Или такой пример. Навострился кто-то из местных паять мормышки уловистые, формы необыкновенной, маленькие и тяжелые одновременно. У всех – по одной, потому как дорого. У Семеныча – десяток имеется. И даром. «Ну ты и навыпрашивал!» – восклицает Яшка, заглядывая в заветную Семенычеву коробочку. «Не навыпрашвал, – качает головой Семеныч, – а навымаливал. Намоленные мормышечки-то у меня, стало быть».

Семеныч – вообще мастер изустных челобитных.

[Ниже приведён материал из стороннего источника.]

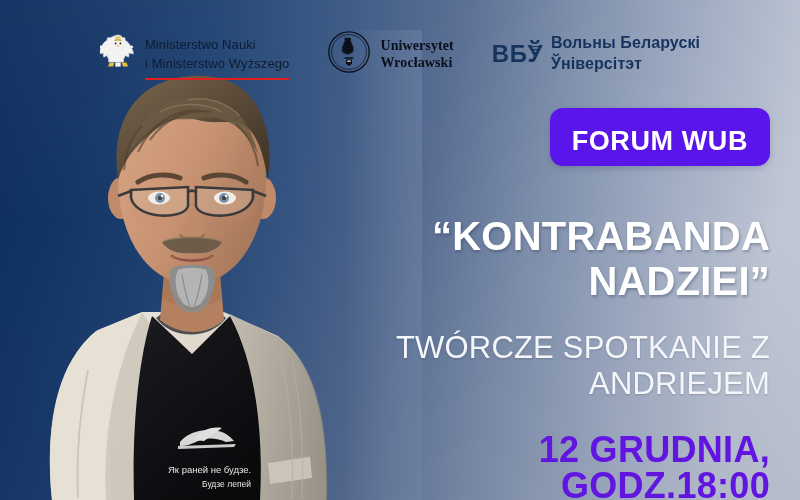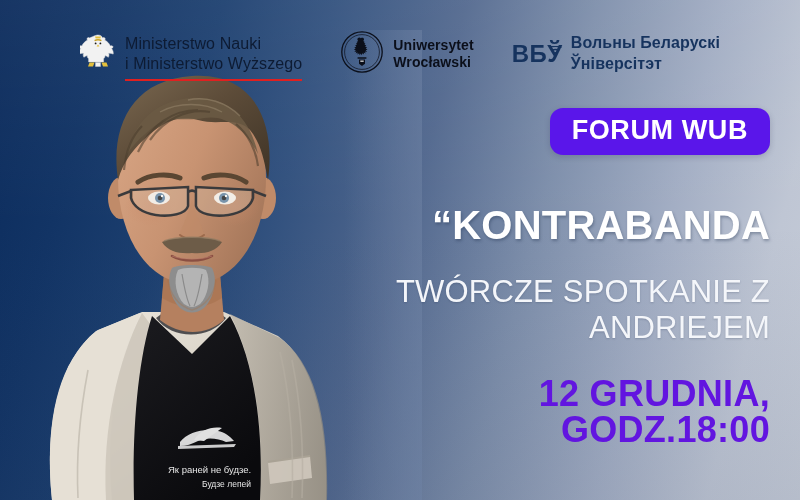"Ministerstwo Nauki" .logo-ministry .logo-text { font-size: 16px -> 13px }
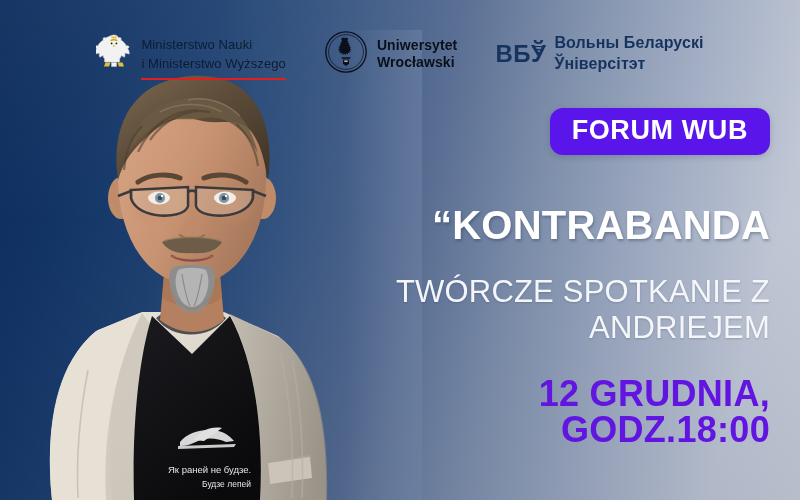"Uniwersytet" .logo-uni .logo-text { font-family: none -> Liberation Serif, serif }
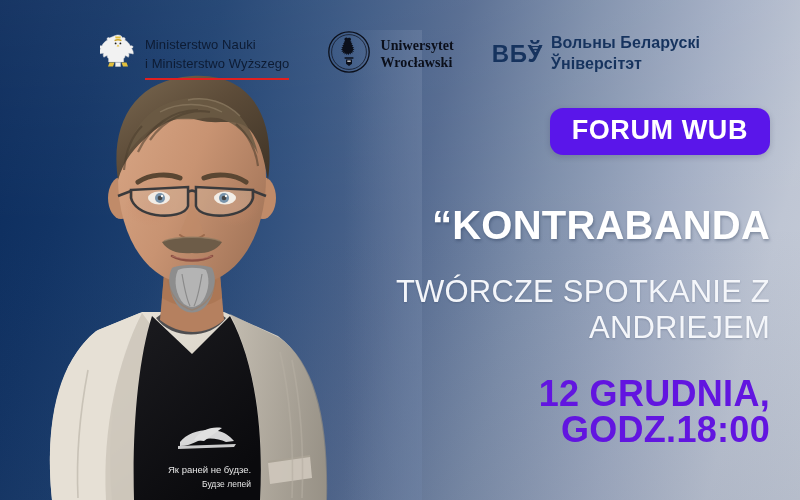"FORUM WUB" .badge { padding: 9px 22px 11px 22px -> 20px 22px 11px 22px }
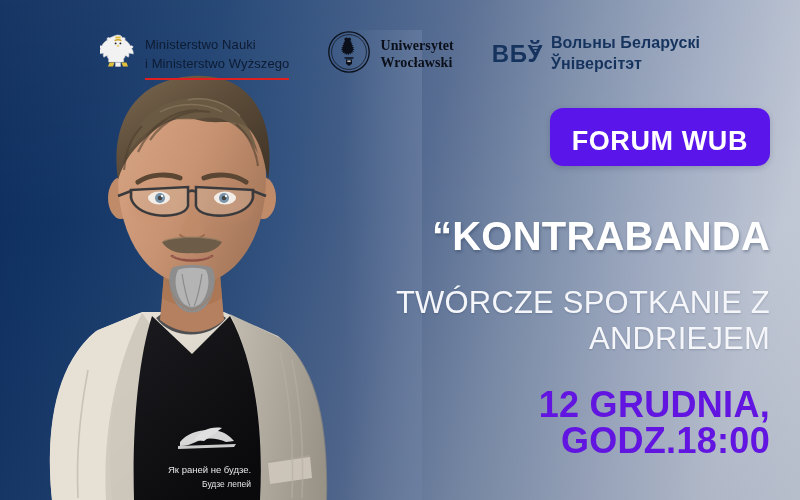"NADZIEI”" span { html: none -> <span>NADZIEI”</span> }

Бывает, тянет кто-то из местных сетчонку из специально прорубленной наискось проруби, трудится, весь в пару на морозе, пальцы намокшие красные крючатся, но зато рыбка попавшаяся радует душу – тут и щучка, и сазанчик, и окунь-горбыль. Семеныч до поры только косится на браконьерство, завидует улову молча, но как только округлый оранжевоперый окунище растопыривается на снегу – не выдерживает. Решительно идет к сетевику Лехе. Фамилия у Лехи – Горохов. Все зовут, конечно, Горохом.

– Слышь, Лешенька, – издали начинает Семеныч, – хороший окунек-то, а?

– Рыбы не дам, и не клянчи! Да и сам видишь – улов штучный, а мороки – по самое не хочу. Промерз весь!

– Окунь-то красавец, – продолжает, будто не слыша Леху, Семеныч. – Королевский окунь-то!

– Так, дед, иди к удочкам, такого же выудишь.

– Выудишь тут с вами, – меняет тон Семеныч, – где ни бурю, везде сетки Гороховы, весь Став Горох перегородил, ирод!

– Чего? – возмущается Леха. – Да я…

– Да ты, ты, – убаюкивающе воркует дипломатичный Семеныч. – Да ты только представь: прихожу я сегодня вечером домой, а из ведра хвост окуневый помахивает. Бабка ахнет, охнет, рыбку почистит, ухи наварит, икры нажарит, и сама угостится, и мне даст…

(Семеныч прямо как Генерал когда-то вещает, один в один, только генеральские монологи звучали ради красного словца перво-наперво, а потом уж добычи для, Семенычевы же спичи – расчетливая манипуляция окружающими.)

Перепалку Семеныча и Лехи внимательно слушают мужики. Последние слова заглушаются их дружным хохотом.

– Ну если бабка даст, то пусть забирает своего окуня. Лех, не жадничай, еще надыбаешь.

– Ладно, – соглашается сетевик, – но это в последний раз. Так никакой рыбы не напасешься…

И отшвыривает тяжело ворочающуюся в снегу рыбину валенком в сторону Семеныча. Семеныч коршуном (воркование забыто) слетает со своего стульчика, когтисто схватывает окуня и, глядя на нас, простых мормышечников, свысока своего хищного полета, удовлетворенно выдыхает: «Горошек ты мой золотой, как люблю-то тебя! Ну, на ушицу есть, слава богу, можно и домой собираться». Как будто это он сам, из самой обычной рыбацкой луночки поднял драгоценную добычу.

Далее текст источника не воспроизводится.